- Born: Nan McKenzie Laird September 18, 1943 (age 82) Gainesville, Florida, USA
- Education: Rice University University of Georgia Harvard University
- Known for: Expectation-maximization algorithm, DerSimonian-Laird estimator
- Awards: (2021) International Prize in Statistics (2016) 25th Annual Distinguished Statistician Lecture from UCONN, the American Statistical Association and Pfizer (2011) 25th Annual Lowell Reed Lecturer from the American Public Health Association (2011) Samuel S. Wilks Award, from the American Statistical Association
- Scientific career
- Institutions: Harvard T.H. Chan School of Public Health
- Thesis: Log-linear models with random parameters: an empirical Bayes approach (1975)
- Doctoral advisor: Arthur P. Dempster
- Doctoral students: Christl Donnelly, Rebecca DerSimonian, Fong Wang Clow, Joseph W. Hogan, Garrett M. Fitzmaurice, Nicholas J. Horton, Stephen Lake and Steve Horvath
- Website: www.hsph.harvard.edu/nan-laird/

= Nan Laird =

Nan McKenzie Laird (born September 18, 1943) is the Harvey V. Fineberg Professor of Public Health, Emerita in Biostatistics at the Harvard T.H. Chan School of Public Health. She served as Chair of the Department from 1990 to 1999. She was the Henry Pickering Walcott Professor of Biostatistics from 1991 to 1999.

==Education==
Laird began her undergraduate studies at Rice University in 1961, first majoring in mathematics, before switching to French. She left Rice in her junior year in college and moved to New York City. Later, she resumed studies at University of Georgia in computer science before eventually switching to statistics and earned her BA in 1969. Laird worked between 1969 and 1971 as a computer programmer on the Apollo program at MIT's Draper Laboratory before starting her graduate studies at Harvard University in statistics in 1971. She received her PhD from Harvard in 1975 under Arthur Dempster and was hired as a faculty member directly after graduation. She remained at Harvard until her retirement, when she became an emeritus professor.

==Career and research==
Laird is well known for many seminal papers in biostatistics applications and methods, including the expectation–maximization algorithm.

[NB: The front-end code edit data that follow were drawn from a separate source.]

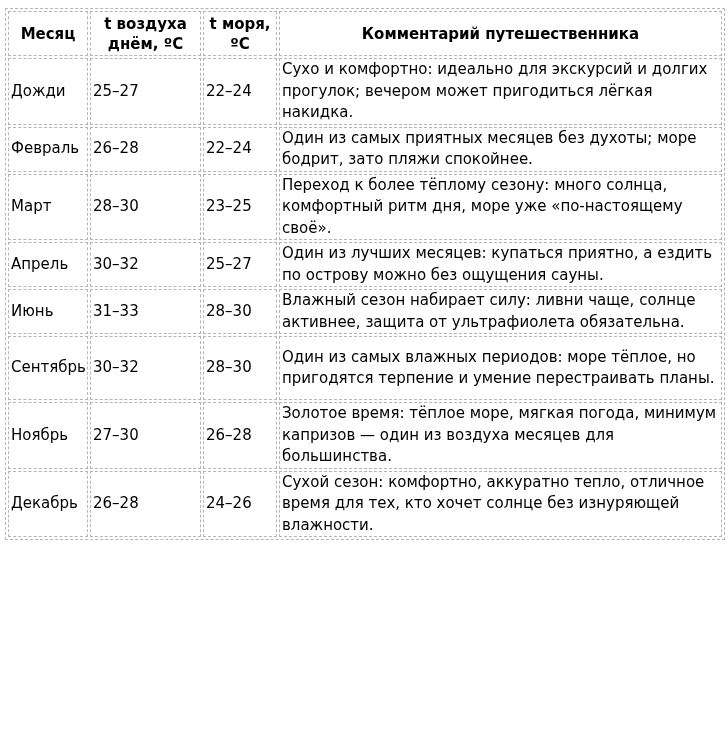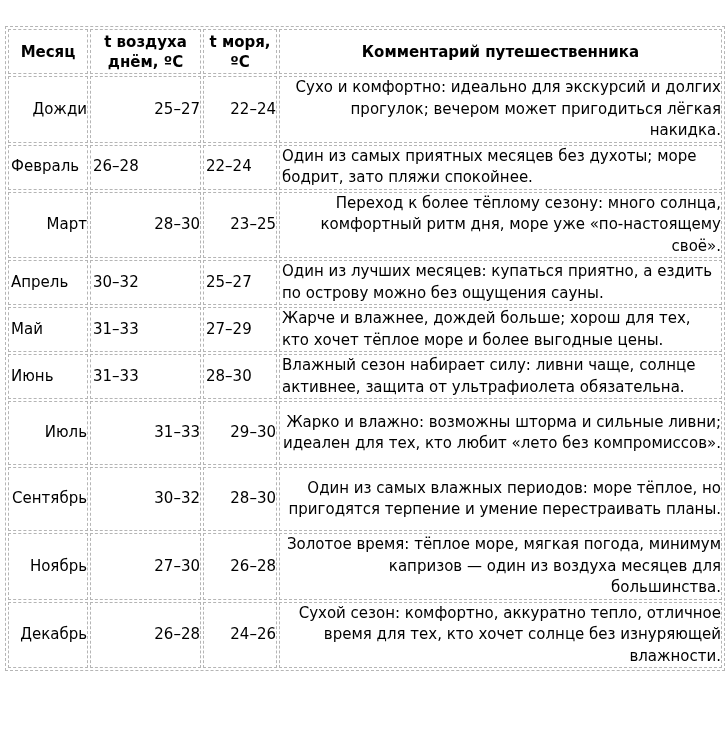"Месяц" .table-wrap { margin-top: 18px -> none }
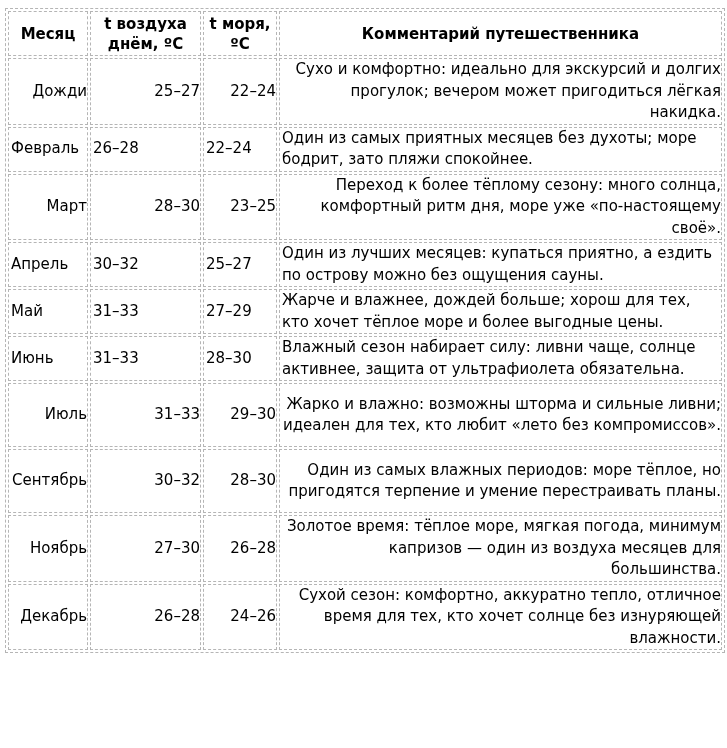"Сухо и комфортно: идеально для" tr.r3 td { text-align: right -> none }
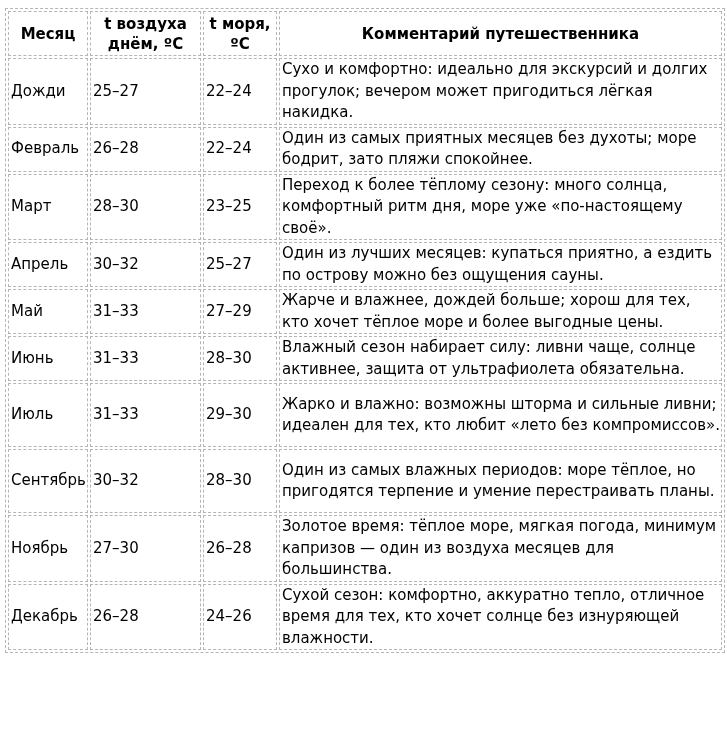"Май" tr.r2 { html: <tr> <td>Май</td> <td>31–33</td> <td>27–29</td> <td>Жарче и влажнее, дождей больше; хорош для тех, кто хочет тёплое море и более выгодные цены.</td> </tr> -> none }
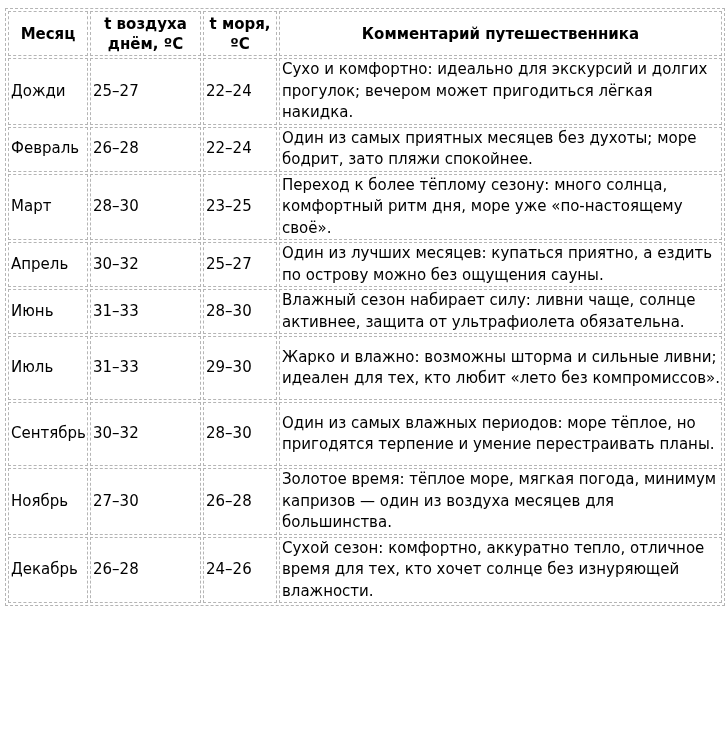"Июль" tr.r3 { html: <tr> <td>Июль</td> <td>31–33</td> <td>29–30</td> <td>Жарко и влажно: возможны шторма и сильные ливни; идеален для тех, кто любит «лето без компромиссов».</td> </tr> -> none }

===Selected publications===

- DerSimonian, R. (1986). "Meta-analysis in clinical trials"
- Laird NM and Ware, JH. (1982) "Random effects models for longitudinal data: an overview of recent results". Biometrics; 38:963-974.
- Dempster, A. P. (1977). "Maximum likelihood from incomplete data via the EM algorithm"

===Honors and awards===
Her honors include the third International Prize in Statistics in 2021, the 25th Annual Distinguished Statistician Lecture from the University of Connecticut, the American Statistical Association and Pfizer in 2016, the 25th Annual Lowell Reed Lecturer, from the American Public Health Association in 2011, the Samuel S. Wilks Award, from the American Statistical Association in 2011, the Myra Samuels Lecturer award from Purdue University in 2004, the Janet L. Norwood Award in 2003 from the American Statistical Association, the Florence Nightingale David Award in 2001 from the Committee of Presidents of Statistical Societies, and several other fellowships.

Laird is a Fellow of the American Statistical Association, as well as the Institute of Mathematical Statistics. She is an Elected Member of the International Statistical Institute.